Le statine, che sono assunte da molti milioni di persone, non si associano bene con alcuni antibiotici come la claritromicina o l’eritromicina, secondo uno studio, pubblicato su “Annals of Internal Medicine”. Questi due antibiotici, di utilizzo comune, inibiscono il metabolismo delle statine e aumentano la loro concentrazione nel sangue, che può causare danni muscolari o ai reni, e persino la morte, secondo quanto sostenuto dagli autori dello studio. “Questi farmaci interagiscono e creano problemi per i pazienti”, ha detto il ricercatore Dr. Amit Garg, un professore del dipartimento di epidemiologia e biostatistica della University of Western Ontario in London, Ontario. Queste reazioni avverse sono rare, ha aggiunto Garg. “La maggior parte delle persone non avrà problemi,” ha detto. “Ma a livello di popolazione, si stanno verificando centinaia di ricoveri prevenibili.”
Per chi deve assumere una statina, lo studio suggerisce che la sostituzione degli antibiotici con l’azitromicina garantisce più sicurezza perché non interferisce con il metabolismo delle statine. Un’altra strategia è quella di fermare l’assunzione di statine fino a quando l’assunzione degli antibiotici non sia finita, secondo il Dr. Garg. Lo studio ha preso in considerazione di più di 144.000 utilizzatori di statine di età superiore ai 65 comparando quelli a cui è stata prescritta claritromicina o eritromicina a quelli trattati con azitromicina.
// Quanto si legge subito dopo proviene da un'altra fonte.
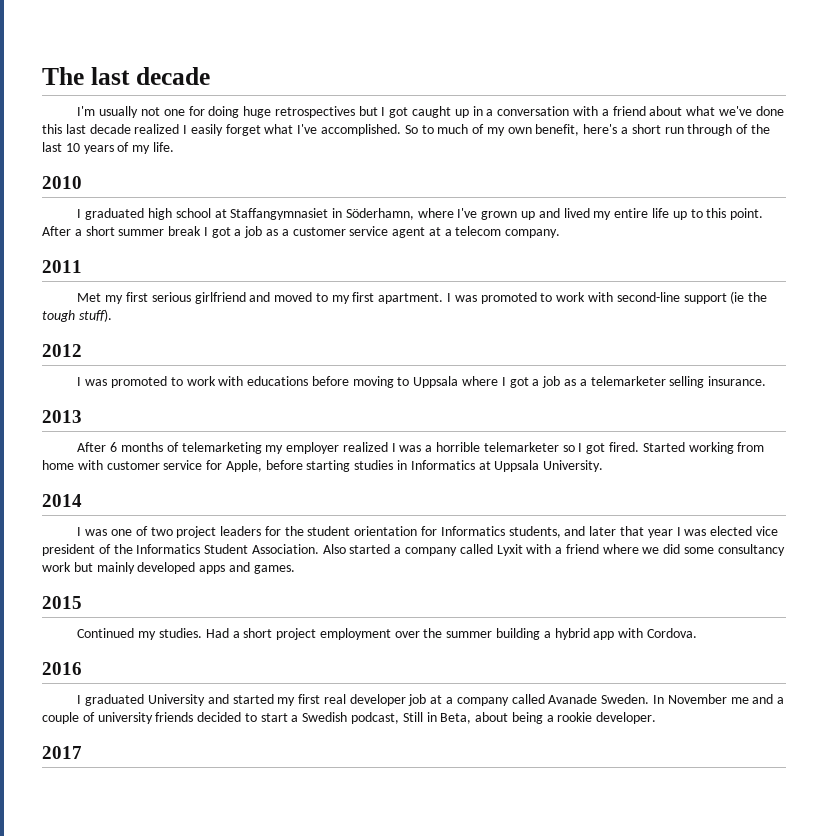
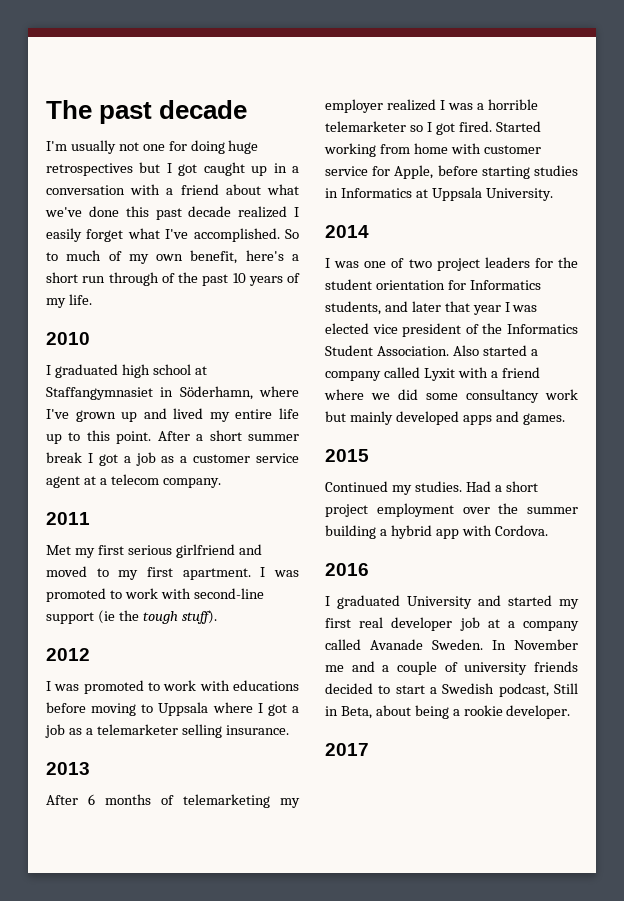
[90,67,130,85] last -> [99,102,153,124] past
[65,124,86,134] last -> [155,208,182,220] past
[42,142,62,152] last -> [202,274,229,286] past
In termini di rischio assoluto, le probabilità di danno renale sono risultate aumentate del 26 per cento tra le persone che hanno assunto claritromicina o eritromicina e statine rispetto ai pazienti che assumevano azitromicina con statine. Inoltre, le ospedalizzazioni per danni muscolari (una condizione chiamata rabdomiolisi) e le morti sono state leggermente superiori, dello 0,02 per cento e 0,25 per cento, rispettivamente, nei gruppi di claritromicina o eritromicina, rispetto al gruppo azitromicina.
I dati dello studio hanno incluso più di 73.000 pazienti a cui era stata prescritta claritromicina, circa 3.200 che assumevano eritromicina e più di 68.000 persone che assumevano azitromicina. Quasi tre quarti degli utilizzatori di statine stavano prendendo atorvastatina. Le altre statine comunemente usate erano simvastatina, e lovastatina.
Claritromicina ed eritromicina sono spesso prescritte per malattie respiratorie come la polmonite. Di recente la Food and Drug Administration (FDA) ha avvertito che le statine non interagiscono bene con questi e alcuni altri farmaci usati per trattare l’HIV e l’epatite. Gli autori dello studio hanno notato che i pazienti più giovani hanno meno probabilità rispetto agli adulti più anziani a manifestare gravi effetti indesiderati da interazioni farmacologiche.